Gartner Shares Plunge 31% After 2026 Guidance Miss Despite Q4 Beat

ITIT

Stock dropped over 30% after management's 2026 guidance came in below analysts’ forecasts despite Q4 revenue and EPS beats. Gartner highlights a resilient subscription model with strong renewal rates underpinning long-term stability.

1. Subscription Model Drives Revenue Stability

Gartner’s subscription-heavy business continues to underpin its top-line performance, with renewal rates hovering around 85% in the last quarter. The company reported that recurring revenue now accounts for approximately 80% of total bookings, reflecting a multi-year shift toward contract renewals and term-based access for its research and advisory services. This steady annuity stream provided a buffer against volatility in new sales, allowing Gartner to weather a broader sector sell-off with less disruption to its core cash flows.
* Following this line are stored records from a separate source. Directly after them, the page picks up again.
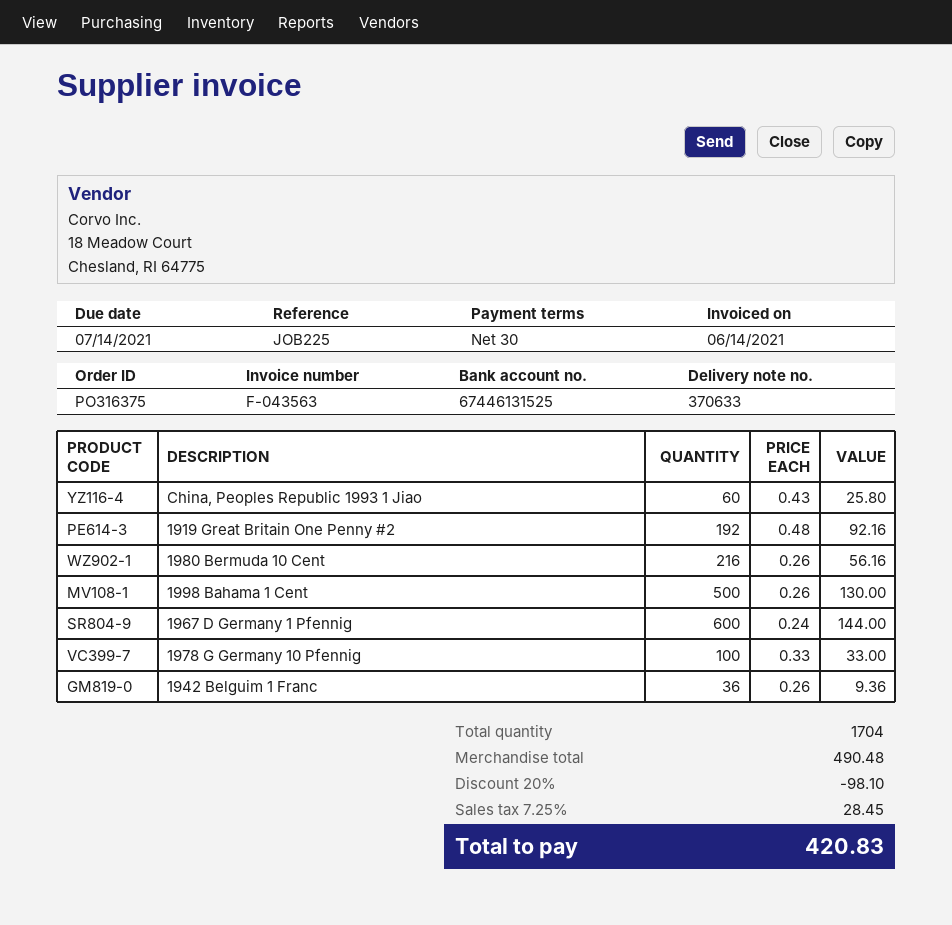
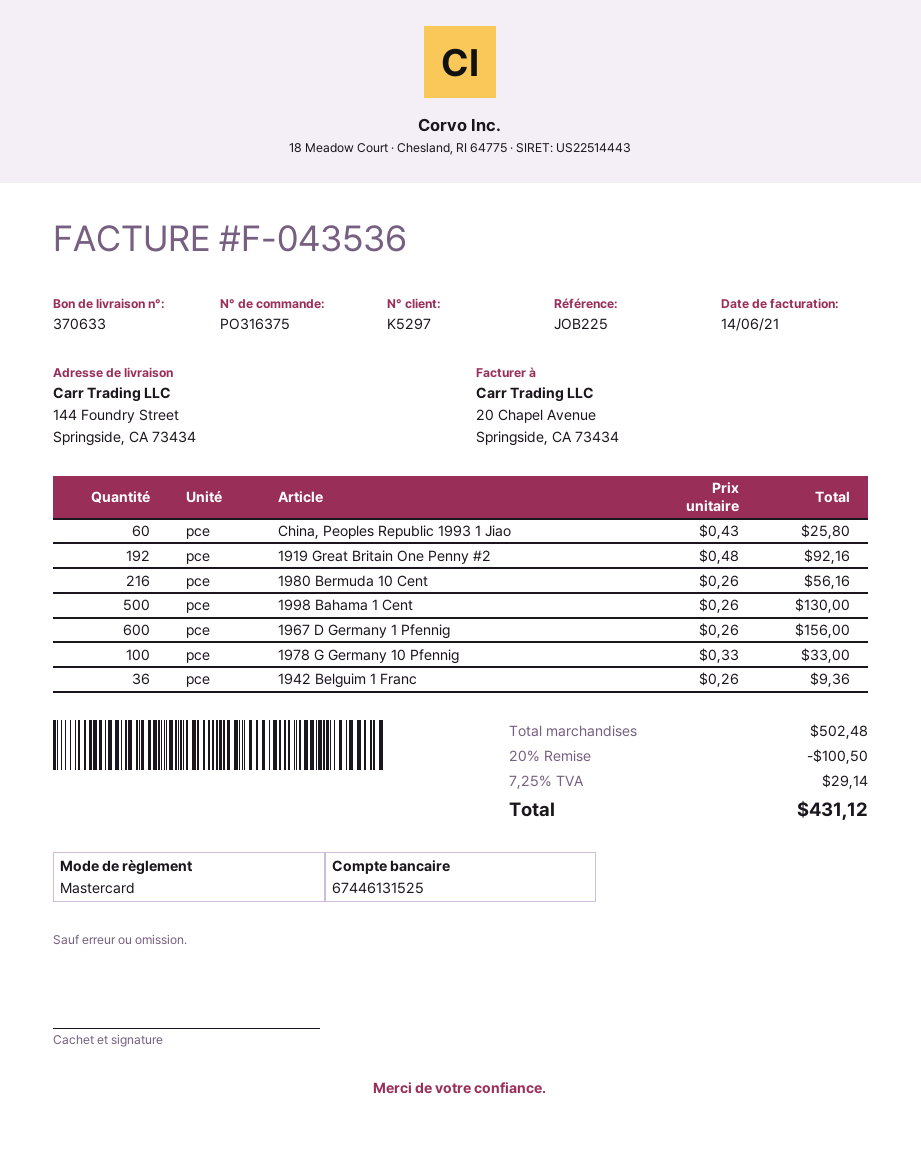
invoice number: F-043563 -> F-043536
1967 D Germany 1 Pfennig: 600 x 0.24 = 144.00 -> 600 x 0.26 = 156.00
subtotal: 490.48 -> 502.48
discount: 20% = 98.10 -> 20% = 100.50
tax: 7.25% = 28.45 -> 7.25% = 29.14
total: 420.83 -> 431.12

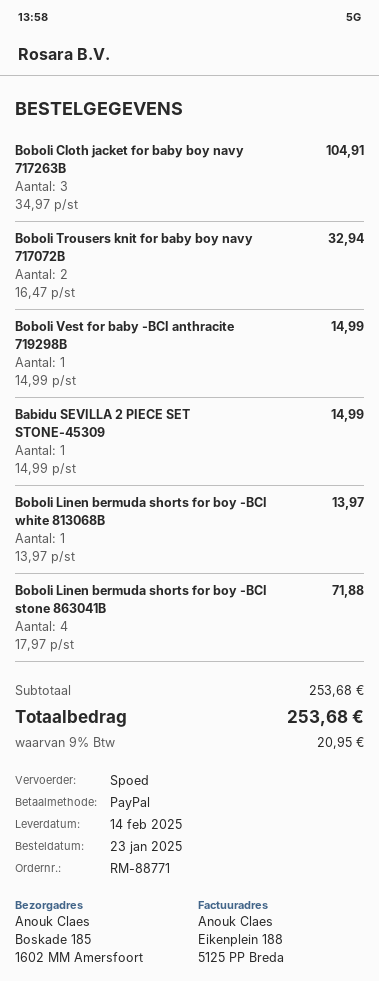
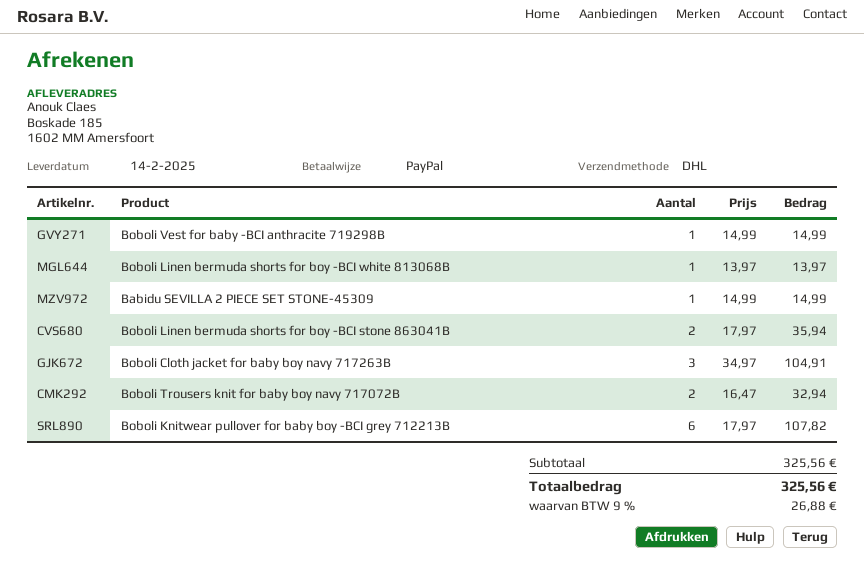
shipping method: express -> DHL
Boboli Linen bermuda shorts for boy -BCI stone 863041B: 4 x 17.97 = 71.88 -> 2 x 17.97 = 35.94
Boboli Knitwear pullover for baby boy -BCI grey 712213B: none -> 6 x 17.97 = 107.82
subtotal: 253.68 -> 325.56
tax: 9% = 20.95 -> 9% = 26.88
total: 253.68 -> 325.56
2. Q4 Earnings Beat Consensus Estimates

In its latest quarterly report, Gartner delivered revenue growth of 7% year-over-year, outpacing the median analyst forecast by 150 basis points. Adjusted operating margin expanded by 120 basis points to 27%, driven by disciplined expense management and operational efficiencies in its consulting arm. Non-GAAP earnings per share exceeded street expectations by 10%, marking the fifth consecutive quarter of upside surprises. The strength in advisory subscription renewals and enterprise consulting engagements were cited as primary contributors to the outperformance.

3. 2026 Guidance Falls Short of Street Targets

Despite the solid Q4 showing, Gartner’s forward guidance for fiscal 2026 revenue growth of 5% to 6% landed below the analyst consensus of 7.2%. Management signaled more cautious assumptions around large enterprise deal cycles and delayed decision-making in key European markets. The lowered outlook sparked a swift sell-off in early trading, with share performance down by over 30% at one point as investors recalibrated expectations for near-term expansion.

4. Improved Earnings Outlook in Analyst Report

An independent earnings trends report highlighted that consensus estimates for Gartner’s full-year EPS have been revised upward by an average of 4% over the past month, reflecting accelerated forecast revisions following the Q4 beat. The same report noted a historical average of 3.8% re-rating in two months after similar guidance adjustments, suggesting potential for a positive reacceleration in the stock once near-term concerns around guidance are digested. Analysts continue to track the impact of macroeconomic headwinds on enterprise IT budgets as the key variable for future estimate revisions.